_Problem to solve_.
All lines in the data bearing the string "main" should be identified and copied.

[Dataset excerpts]
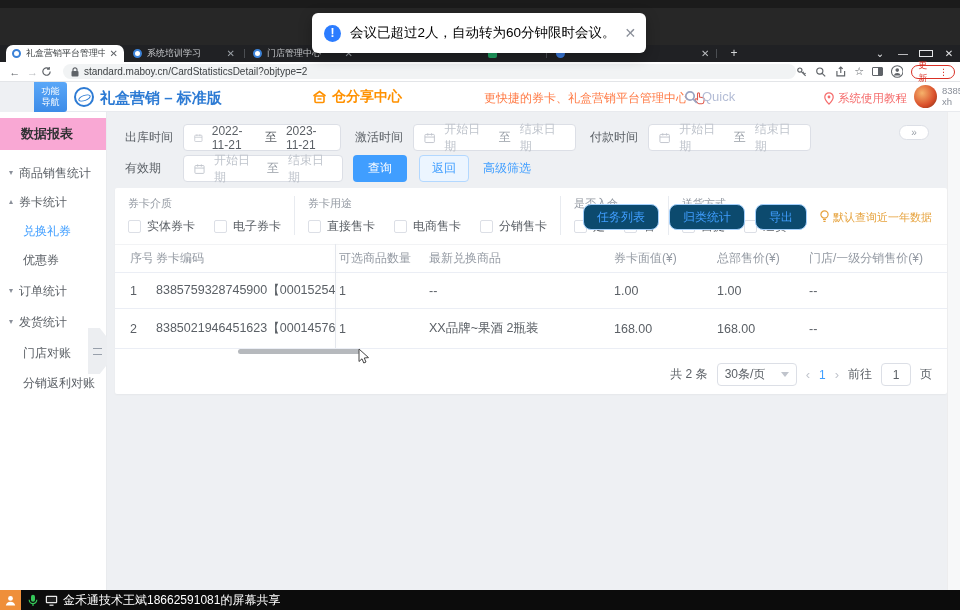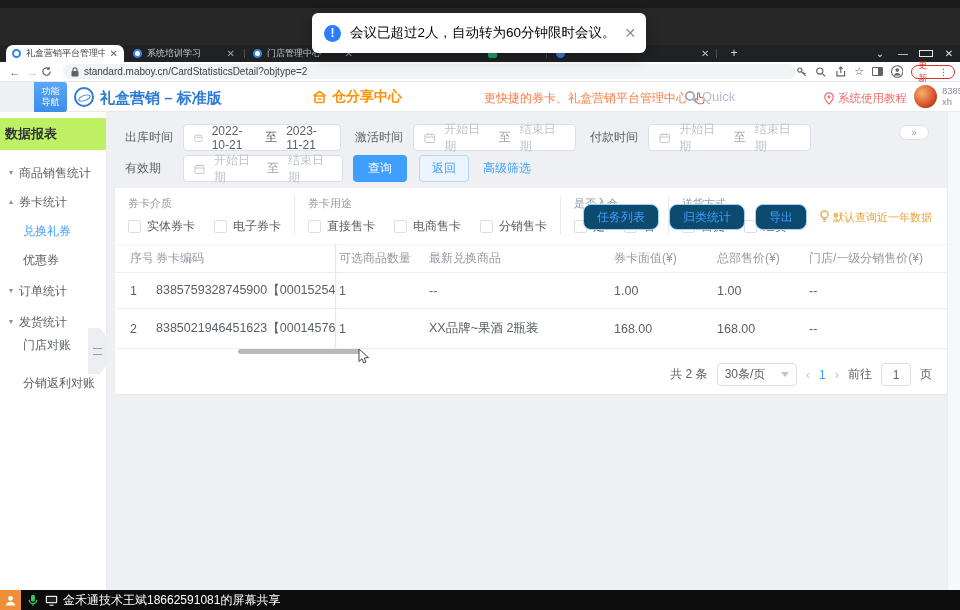--- a/index.html
+++ b/index.html
@@ -52,21 +52,21 @@
   .brand { position:absolute; left:66px; top:7px; font-size:15px; font-weight:bold; color:#2d7bd4; }
   .share-center { position:absolute; left:278px; top:6px; display:flex; gap:5px; align-items:center; font-size:14px; font-weight:bold; color:#ff9100; }
   .quick-entry { position:absolute; left:450px; top:8px; display:flex; gap:5px; align-items:center; font-size:12px; color:#ff7a45; }
   .quick-search { position:absolute; left:650px; top:7px; display:flex; gap:4px; align-items:center; font-size:13px; color:#b4bdd6; }
   .tutorial { position:absolute; left:790px; top:9px; display:flex; gap:4px; align-items:center; font-size:11.5px; color:#f56c6c; }
   .hdr-avatar { position:absolute; left:880px; top:3px; width:23px; height:23px; border-radius:50%; background:radial-gradient(circle at 35% 35%, #f6b26b, #d94f2b 60%, #7a2c12); }
   .hdr-user { position:absolute; left:908px; top:3px; font-size:9.5px; color:#8a8f99; line-height:11px; }
 
   
   .sidebar { position:absolute; top:112px; left:0; width:107px; height:478px; background:#ffffff; border-right:1px solid #e9ebee; z-index:4; }
-  .sb-section { position:absolute; top:6px; left:0; right:0; height:32px; background:#bef264; color:#303133; font-weight:bold; font-size:13px; line-height:32px; padding-left:5px; }
+  .sb-section { position:absolute; top:6px; left:0; right:0; height:32px; background:#f9a8d4; color:#303133; font-weight:bold; font-size:13px; line-height:32px; padding-left:21px; }
   .sb-item { position:absolute; left:0; right:0; height:26px; font-size:12px; color:#5b6066; line-height:26px; }
   .sb-item .arrow { position:absolute; left:9px; font-size:8px; color:#8a8f99; }
   .sb-item .lbl { position:absolute; left:19px; white-space:nowrap; }
   .sb-item.child .lbl { left:23px; }
   .sb-item.active .lbl { color:#409eff; }
   .sb-handle { position:absolute; left:88px; top:216px; width:19px; height:46px; background:#eceef1; clip-path:polygon(0 0,62% 0,100% 20%,100% 80%,62% 100%,0 100%); display:flex; align-items:center; justify-content:center; }
   .sb-handle .bars { width:9px; height:7px; border-top:1.5px solid #98a0ab; border-bottom:1.5px solid #98a0ab; }
 
   
   .main { position:absolute; top:112px; left:107px; width:840px; height:478px; background:#eef0f3; }
@@ -276,41 +276,41 @@
       <span class="lbl">优惠券</span>
     </div>
     <div class="sb-item" style="top:166px;">
       <span class="arrow">▾</span>
       <span class="lbl">订单统计</span>
     </div>
     <div class="sb-item" style="top:197px;">
       <span class="arrow">▾</span>
       <span class="lbl">发货统计</span>
     </div>
-    <div class="sb-item child" style="top:220px;">
+    <div class="sb-item child" style="top:228px;">
       <span class="lbl">门店对账</span>
     </div>
     <div class="sb-item child" style="top:258px;">
       <span class="lbl">分销返利对账</span>
     </div>
     <div class="sb-handle">
         <span class="bars"></span>
       </div>
   </div>
 
   <div class="main">
 
     <div class="frow frow1">
       <span class="flabel">出库时间</span>
       <div class="datebox w1">
         <svg width="12" height="12" viewBox="0 0 12 12">
             <rect x="1" y="2.2" width="10" height="8.6" rx="1" fill="none" stroke="#c0c4cc" stroke-width="1"></rect>
             <path d="M1 5h10M4 1v2.4M8 1v2.4" stroke="#c0c4cc" stroke-width="1"></path>
           </svg>
-        <span class="d">2022-10-21</span>
+        <span class="d">2022-11-21</span>
         <span class="zhi">至</span>
         <span class="d">2023-11-21</span>
       </div>
       <span class="gap"></span>
       <span class="flabel">激活时间</span>
       <div class="datebox empty w2">
         <svg width="12" height="12" viewBox="0 0 12 12">
             <rect x="1" y="2.2" width="10" height="8.6" rx="1" fill="none" stroke="#c0c4cc" stroke-width="1"></rect>
             <path d="M1 5h10M4 1v2.4M8 1v2.4" stroke="#c0c4cc" stroke-width="1"></path>
           </svg>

_Your solution_.
   .main { position:absolute; top:112px; left:107px; width:840px; height:478px; background:#eef0f3; }
   <div class="main">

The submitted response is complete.